The observations by the SSAT at [31] of its reasons, quoted above, may provide a basis for having regard to the father’s past and likely future capital receipts in arriving at a just and equitable determination of his child support. But treating capital receipts as income, in the absence of a basis on which to find that the receipts are in fact income and not capital, is likely to obscure the fundamental difference between income and capital, and lead to error, not least when considering any hardship any proposed departure may cause to either parent or the child (Assessment Act, s.117(4)(g)).”

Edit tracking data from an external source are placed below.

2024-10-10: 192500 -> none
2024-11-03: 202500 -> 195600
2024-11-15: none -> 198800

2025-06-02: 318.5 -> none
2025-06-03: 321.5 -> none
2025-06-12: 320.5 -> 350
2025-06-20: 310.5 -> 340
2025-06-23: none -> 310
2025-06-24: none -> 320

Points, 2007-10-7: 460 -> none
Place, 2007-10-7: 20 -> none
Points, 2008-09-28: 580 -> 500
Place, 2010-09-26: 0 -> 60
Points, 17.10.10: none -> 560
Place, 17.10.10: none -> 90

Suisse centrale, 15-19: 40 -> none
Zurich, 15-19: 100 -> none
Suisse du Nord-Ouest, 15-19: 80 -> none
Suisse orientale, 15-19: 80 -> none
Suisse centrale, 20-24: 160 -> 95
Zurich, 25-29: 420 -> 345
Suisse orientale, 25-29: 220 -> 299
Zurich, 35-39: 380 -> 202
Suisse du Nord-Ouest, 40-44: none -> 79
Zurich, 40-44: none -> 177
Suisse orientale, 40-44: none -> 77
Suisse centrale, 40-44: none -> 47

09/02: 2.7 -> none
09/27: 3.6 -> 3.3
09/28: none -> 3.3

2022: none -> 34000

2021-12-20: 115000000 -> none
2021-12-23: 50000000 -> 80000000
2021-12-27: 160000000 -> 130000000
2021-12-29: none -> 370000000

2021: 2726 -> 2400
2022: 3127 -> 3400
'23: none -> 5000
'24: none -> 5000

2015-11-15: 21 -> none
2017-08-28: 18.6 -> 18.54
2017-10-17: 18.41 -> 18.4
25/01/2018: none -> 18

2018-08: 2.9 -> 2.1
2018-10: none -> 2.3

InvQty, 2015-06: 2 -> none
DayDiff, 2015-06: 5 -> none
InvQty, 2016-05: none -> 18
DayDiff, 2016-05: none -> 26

Child of mixed Indigenous and non-Indigenous heritage – Appointment of family consultant with relevant expertise

In Cerny & Fink (No. 2) [2012] FMCAfam 1394 (20 December 2012) Monahan FM received submissions in a parenting case as to whether a family report should be ordered, saying at para 8(iii):

“While there was no disagreement between the parties that the receipt of an early family report would indeed benefit the matter, the ICL raised an issue as to whether the expert to be engaged should have expertise in issues relevant to the child being of Indigenous and non-Indigenous background. The mother questioned whether such a family report should be prepared by a family consultant who identifies as Aboriginal. The father supports the ICL’s submission.”

Monahan FM at paras 40-42 examined the relevant law, being FMCR 21.01A (as to matters the court may consider when deciding to order a report); s 11B FLA (as to reports being prepared by family consultants); FLReg 7 (allowing external family consultants to be appointed when an in-house family consultant is not available); and FMCR 15.09 (as to the appointment of a court expert). Monahan FM continued at para 43:

“In respect to the issue of whether the family report should be conducted by a person with knowledge or expertise relevant to indigenous Australians, I note that the Full Court … considered the issue of the particular expertise needed for assessment of familial relationships and the interests of a child in an Indigenous Australian context in the case of Donnell & Dovey [2010] FamCAFC 15. The Full Court was considering an appeal from this Court involving a father of Torres Strait Islander heritage and the subject child’s half-sister, who was of [omitted] Aboriginal descent, who had raised the child following the death of the mother. The matter had received the benefit of a family report by a family consultant who had, prior to writing her report, visited the father’s home in the Torres Strait but had not visited the home of the half-sister. The report writer had also made extensive reference to the father’s cultural heritage but little or no reference to that of the maternal family and its importance for the child. In addition, the report writer had relied on social science research that might be of greater applicability to children from a European or Anglo-Saxon Australian cultural background than to children from Indigenous cultures. In overturning the trial judge’s decision, the Full Court made the following comments (at paras 321-323) which bear strongly on the Court’s consideration in the present case:

‘ … [W]e consider that an Australian court exercising family law jurisdiction in the twenty first century must take judicial notice of the fact that there are marked differences between indigenous and non-indigenous people relating to the concept of family. This is not to say that the practices and beliefs of indigenous people are uniform, since it is well known that they are not. However, it cannot ever be safely assumed that research findings based on studies of European/white Australian children apply with equal force to indigenous children, even those who may have been raised in an urban setting.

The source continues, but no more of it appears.